I've done a few commercial jobs here and there but am really starting to get serious about photography. I'd really like to make it a full time career someday once I get out of school, and will keep at it until that time comes. 

The article on here about perception got me thinking. I was wondering if you could take a look at my new website and comment on the presentation and organization. It's still a work in progress (and will gets it's own domain name soon). 

If any of you are looking for a simple site to try out, I highly recommend squarespace. From what I've seen so far, their top notch at what they do.

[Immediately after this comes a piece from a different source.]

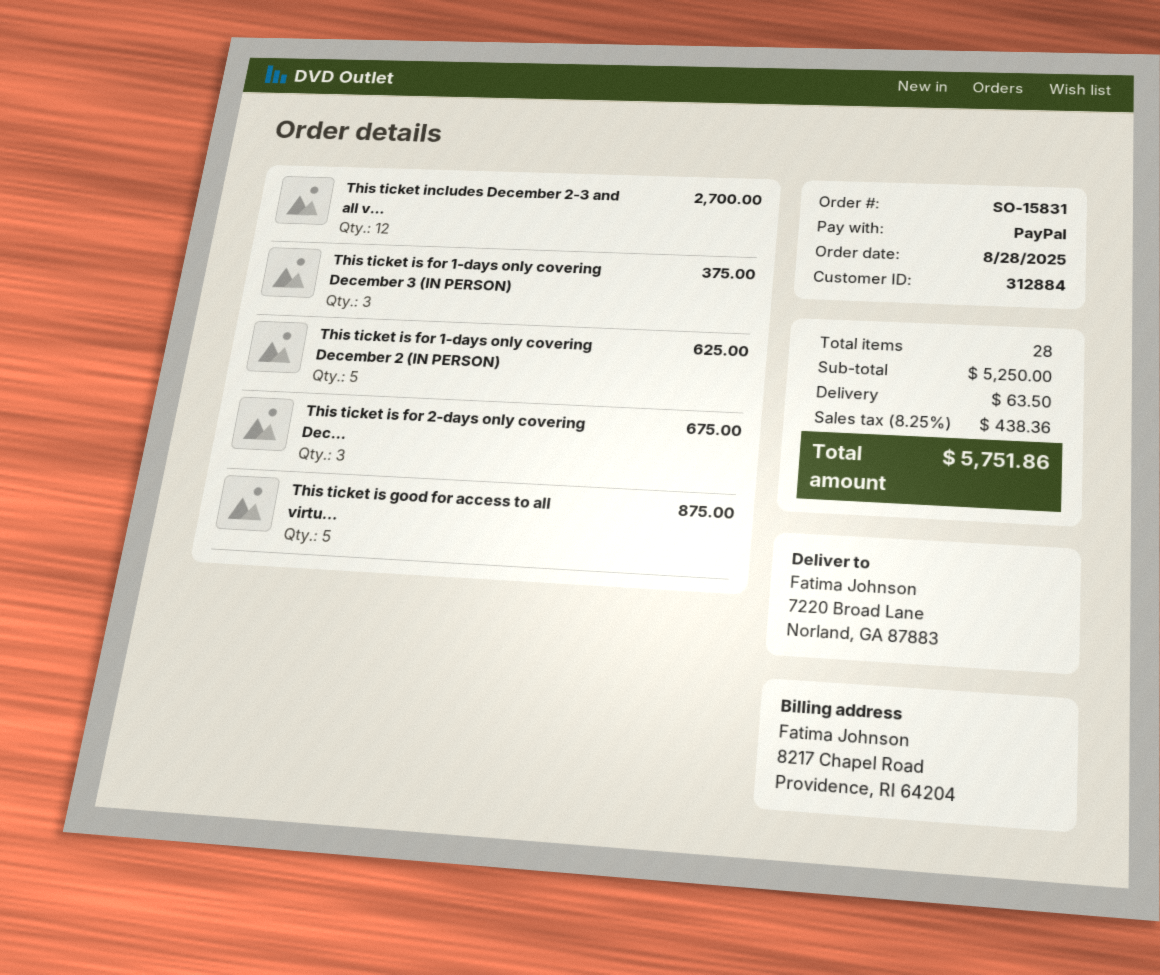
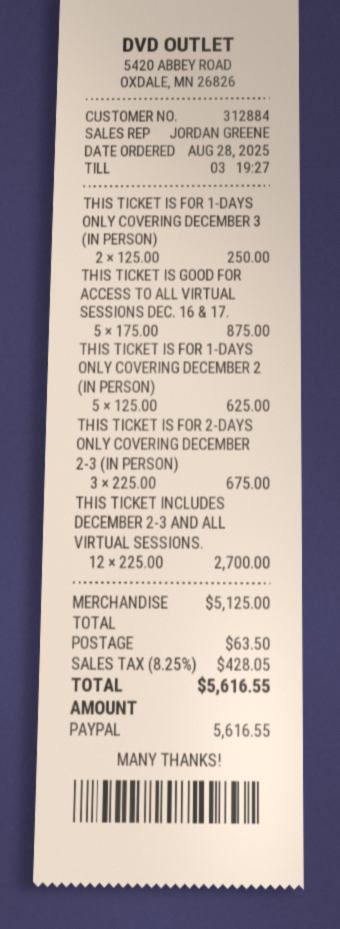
This ticket is for 1-days only covering December 3 (IN PERSON): 3 for 375.00 -> 2 for 250.00
subtotal: 5250.00 -> 5125.00
tax: 8.25% = 438.36 -> 8.25% = 428.05
total: 5751.86 -> 5616.55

www. derekbranscombe.squarespace .com

Thanks,
Derek


----------



## IgsEMT (Dec 1, 2009)

nice site. like the portrait


----------



## hurd300403 (Dec 2, 2009)

i really like your post processing techniques. stick with it.

your site is great!


----------



## craig (Dec 3, 2009)

Strong work for sure! The presentation is good. You will have to keep at it. More photos are needed.

Love & Bass


----------



## thebeatles (Dec 3, 2009)

I really love your site, pictures, and style. :thumbup:


----------



## CCarsonPhoto (Dec 3, 2009)

LOL'd at the zombie/chainsaw photo!


----------



## ddeerreekk (Dec 3, 2009)

Thanks for the kind words, everyone. I'm still working on adding pictures and will continue to update as I go along.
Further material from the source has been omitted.